The Zollinger-Harned Company Building, now known as The Sovereign Building, is an historic department store building, which is located in Allentown, Lehigh County, Pennsylvania.

History
Allentown's third department store, Zollinger-Harned, has its origins in the dry goods firm of Lawfer & Steckel, founded by William R. Lawfer and W. R. Steckel in 1866 at 626 Hamilton Street (Corner of Church & Hamilton Streets). The store carried a large stock of dry goods, notions and groceries.

The business was continued by the original partners until 1874, when Steckel disposed of his interest to George W. Hartzell. Hartzell retired in 1876 and the firm was re-constituted as W.R. Lawfer & Company.

W.R. Lawfer expanded the business and purchased the larger buildings at 611 and 613 Hamilton Street.  He combined the structures into one large building which opened in March, 1882. The firm sold a wide number of women's dresses, and coats. As the firm grew it expanded with books,  toys, jewellery, kitchen crockery, carpets as well as men's and children's clothing.

To accommodate this expansion,  W.R. Lawfer expanded the store by first purchasing two properties at 12 and 16 North Sixth Street. All of these buildings were merged, forming an "T" shape, with the Hamilton Street buildings extending north to Court Street, the Sixth Street buildings merging into the Hamilton Street building on the right side of the property. The present-day Sovereign Building retains this basic design. A second expansion added the stores at 607 and 609 Hamilton Street to the store, with Lawfer advertising the store as "Allentown's Big Department Store".

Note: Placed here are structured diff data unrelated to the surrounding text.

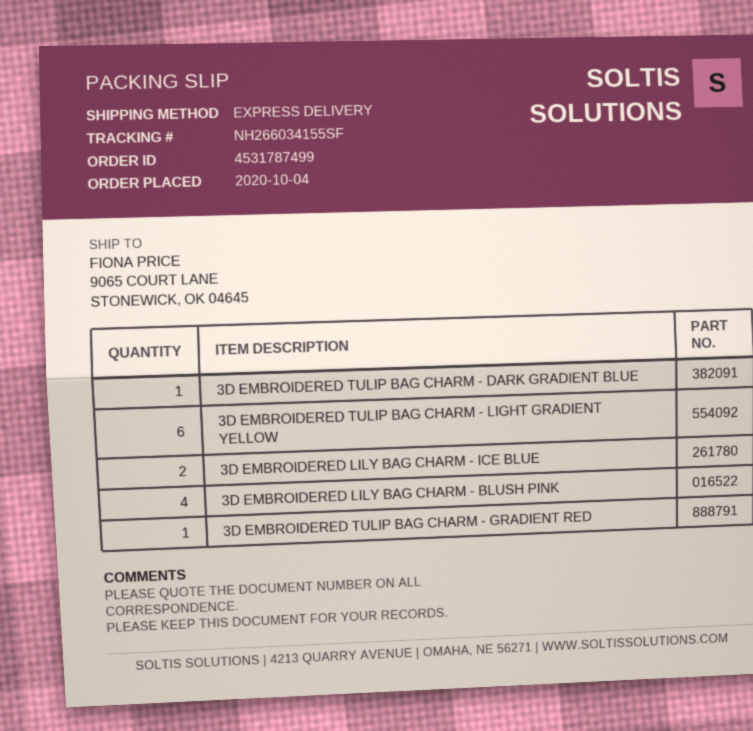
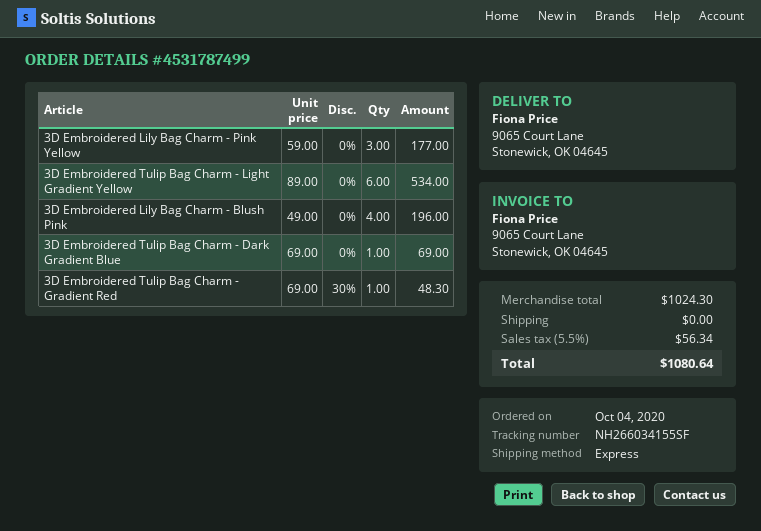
3D EMBROIDERED LILY BAG CHARM - ICE BLUE: 2 -> none
3D Embroidered Lily Bag Charm - Pink Yellow: none -> 3

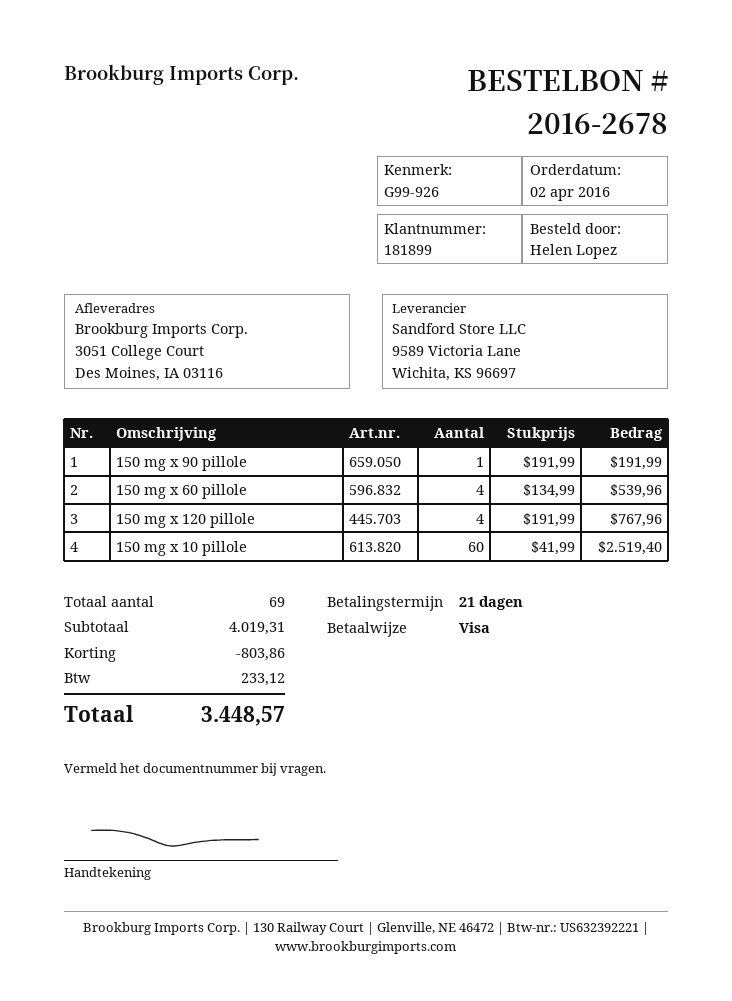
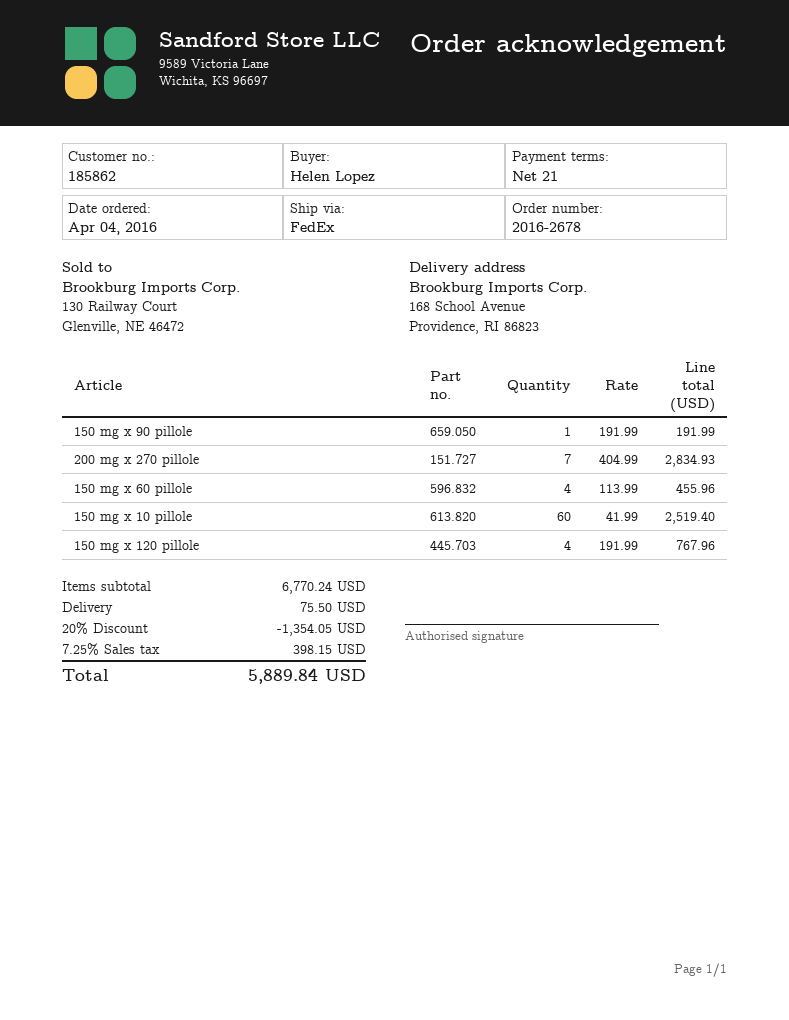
order date: 2016-04-02 -> 2016-04-04
customer number: 181899 -> 185862
ship to: 3051 College Court, Des Moines, IA 03116 -> 168 School Avenue, Providence, RI 86823
150 mg x 60 pillole: 4 x 134.99 = 539.96 -> 4 x 113.99 = 455.96
200 mg x 270 pillole: none -> 7 x 404.99 = 2834.93
subtotal: 4019.31 -> 6770.24
discount: 803.86 -> 1354.05
shipping: none -> 75.50
tax: 233.12 -> 398.15
total: 3448.57 -> 5889.84

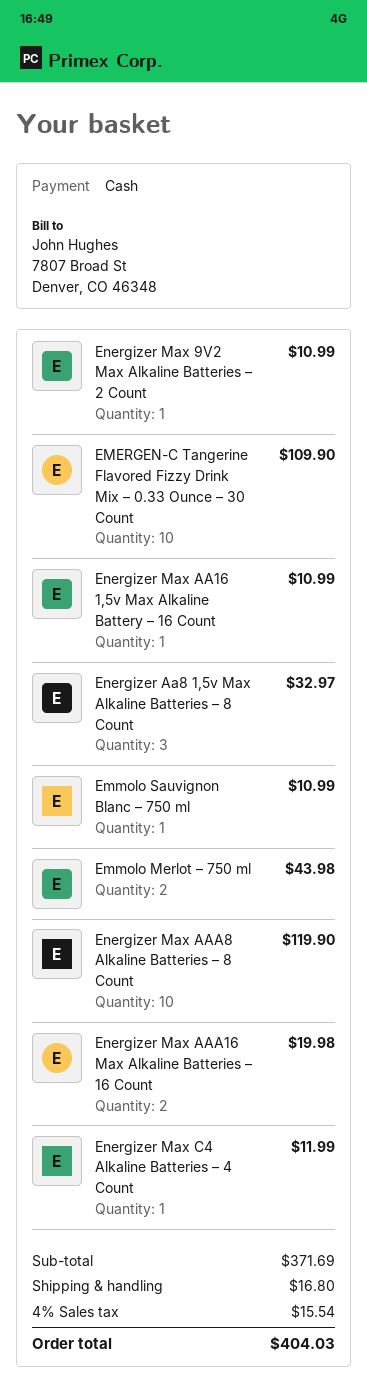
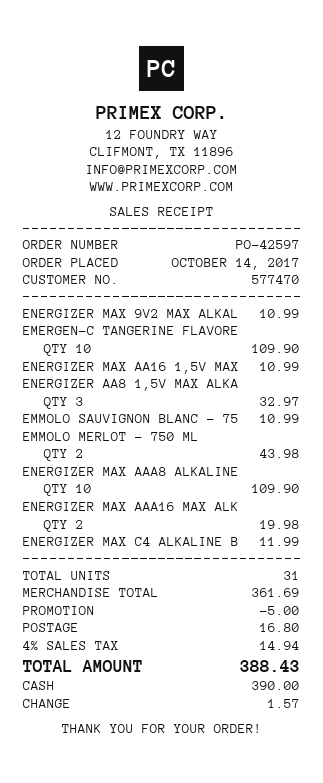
Energizer Max AAA8 Alkaline Batteries – 8 Count: 10 for 119.90 -> 10 for 109.90
subtotal: 371.69 -> 361.69
discount: none -> 5.00
tax: 4% = 15.54 -> 4% = 14.94
total: 404.03 -> 388.43

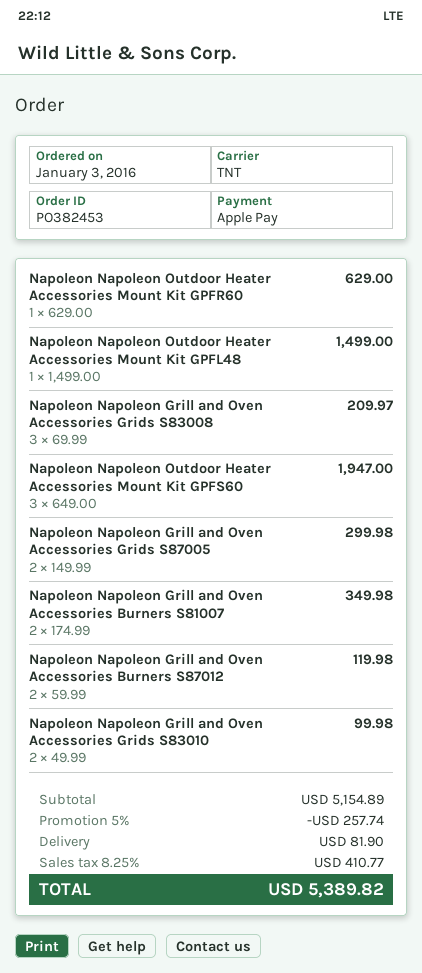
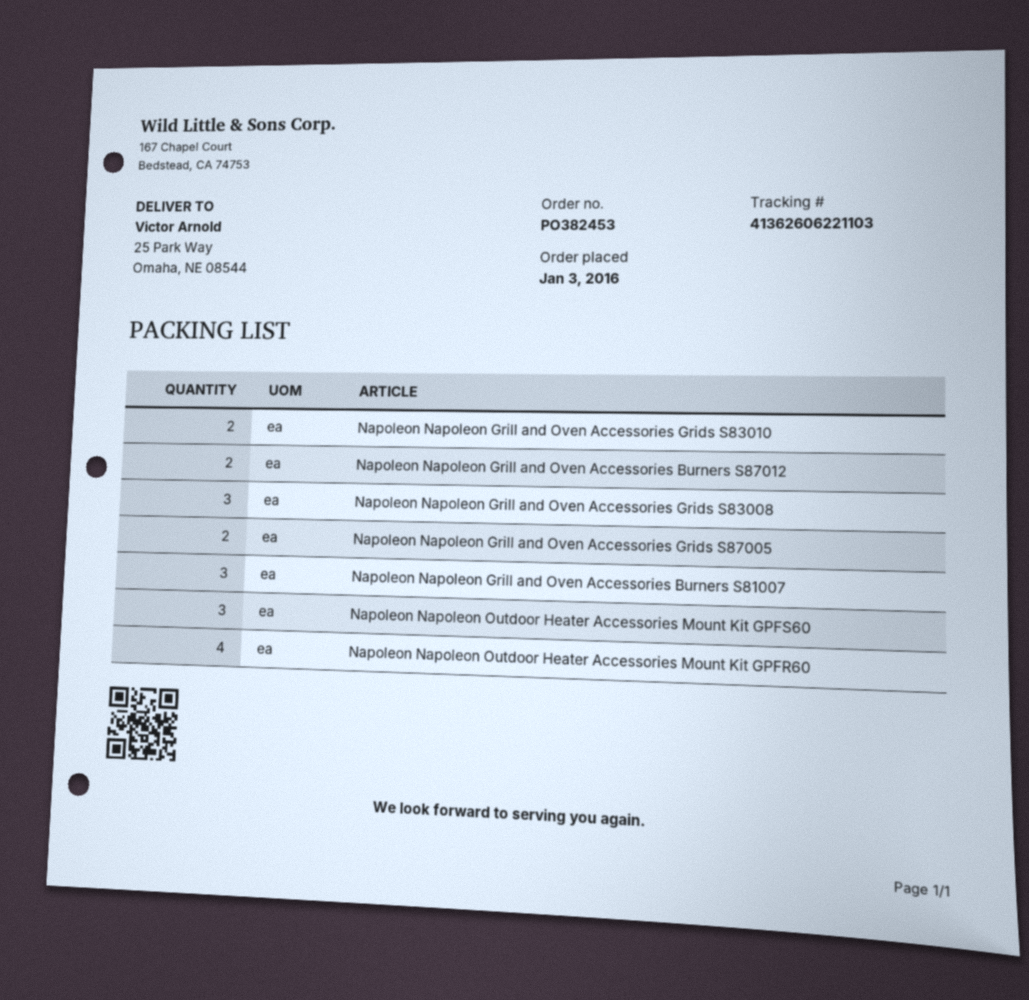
Napoleon Napoleon Outdoor Heater Accessories Mount Kit GPFR60: 1 -> 4
Napoleon Napoleon Outdoor Heater Accessories Mount Kit GPFL48: 1 -> none
Napoleon Napoleon Grill and Oven Accessories Burners S81007: 2 -> 3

Lawfer and John Wanamaker of Philadelphia were friends, as Lawfer had worked for Wanamaker in the 1850s and 1860s prior to opening his own store in Allentown. It was from Wanamaker's Department store that Lawfer began decorating his store, as early as 1904 at Christmas. Lawfer's was the first local department store to feature a separate toy department that it called “Toyland.” At the center of the toy display that Christmas was a twenty-four-foot-tall, one-ton figure it called “Santa Claus’ Father.” It is not known if this was an attempt to combine the English figure known as “Father Christmas” with Nast's character. On December 9, 1905 local newspapers ran the first announcement of Lawfer's live Santa Claus. “Visit Santa Claus at his Cave in Toyland,” it read. “If you haven’t paid Santa a visit in his pretty Toyland, you had better come soon. Santa remembers every little face, you know, and he says there are some chubby little folks on his list he hasn’t seen yet. Bring your letters and put them in the letter box in his cave.”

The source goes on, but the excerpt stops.